Il était là, assis, le regard dans le vide
Les yeux cernés mouillés, le visage livide
A se demander pourquoi, comment
Elle avait décidé de partir définitivement.
On ne survit pas au grand amour
Il nous emporte pour toujours
Au delà du temps, par delà le soleil qui brille,
Dans un murmure qui nous conduit au-delà de la nuit
Il ne pouvait plus parler, il ne le voulait plus
Sauf à elle dans ses rêves un peu confus,
Le monde autour de lui n’avait plus de sens
Il ne vivait que par sa présence.
On ne survit pas au grand amour
Il nous emporte dans un compte à rebours
Où les jours de solitude ne font que peser
Sur notre corps devenu trop lourd à porter.
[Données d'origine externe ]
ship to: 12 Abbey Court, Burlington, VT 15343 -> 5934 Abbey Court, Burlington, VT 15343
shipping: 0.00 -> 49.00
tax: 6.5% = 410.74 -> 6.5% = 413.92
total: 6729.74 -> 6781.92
Il a du comprendre que son heure était venue
Comme on suit une ombre au coin de la rue
Dans son dernier songe, elle a du l’appeler
Il s’est empressé d’aller la retrouver.
On ne survit pas au grand amour
Il nous emporte pour toujours
Dans un monde où tous les amoureux
Entonne son chant mélodieux
Serein, il s’est déchargé de cette enveloppe charnelle
Inutile pour la suivre dans l’univers intemporel
Cet amour fusionnel devait garder tout son éclat
Même si l’affection des siens voulait le retenir ici bas.
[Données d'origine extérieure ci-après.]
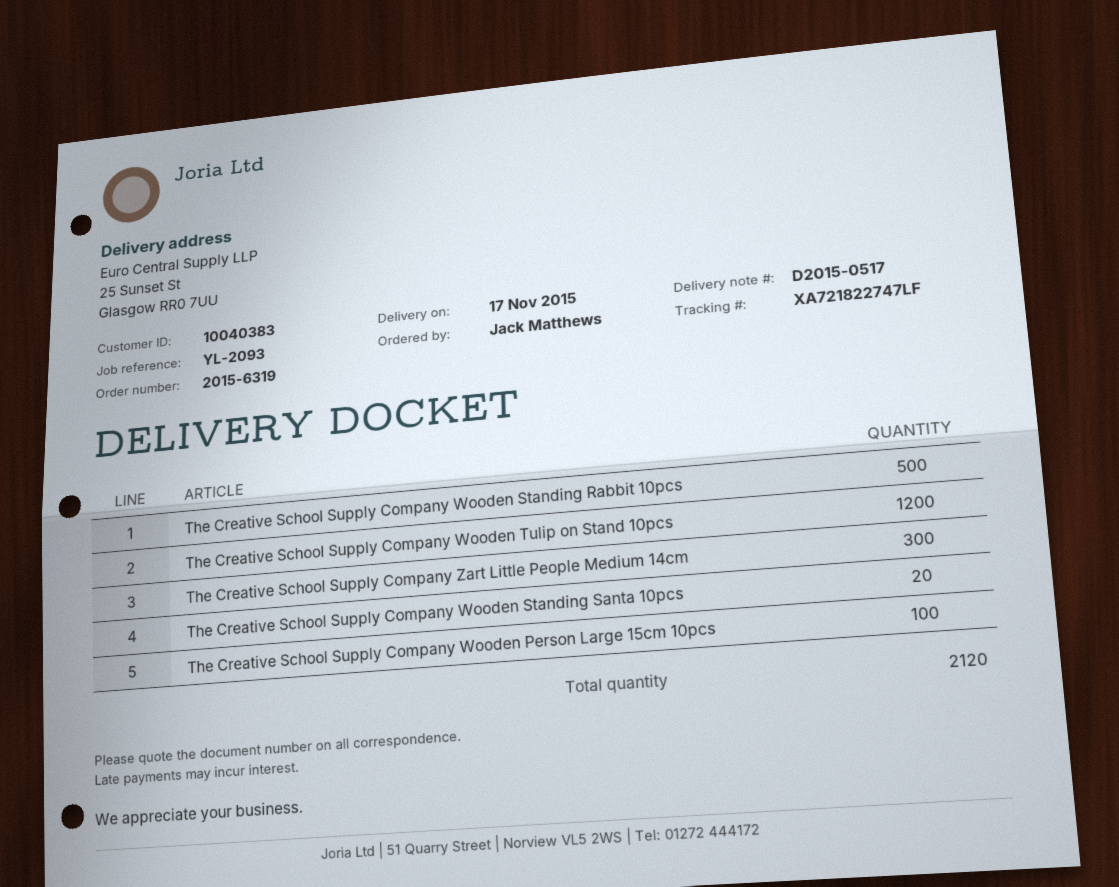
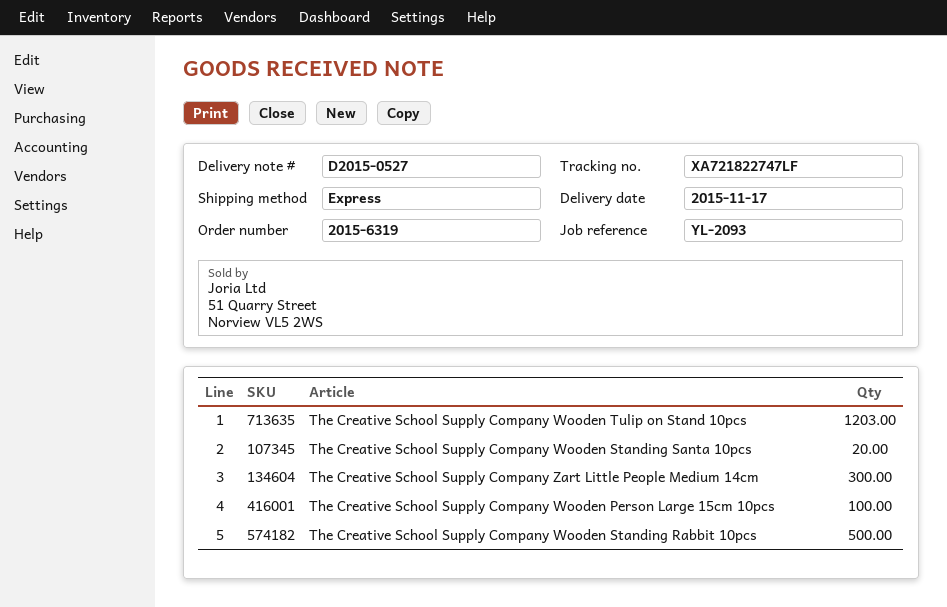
delivery note number: D2015-0517 -> D2015-0527
The Creative School Supply Company Wooden Tulip on Stand 10pcs: 1200 -> 1203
On ne survit pas au grand amour
On l’emporte avec soi pour toujours
Au fond de son âme où brûle son éternelle flamme
Dans le miroir de notre dernière larme.
Isabelle
ce poeme fait suite à celui intitulé " Marguerite" , Marguerite etant l'epouse du monsieur enoncé dans celui ci, Etienne. ces deux poemes sont leur histoire, une superbe histoire d'amour. ils etaient mariés depuis 63 ans et se connaissaient depuis l'age de 18 ans. ils sont decédés à 85 ans.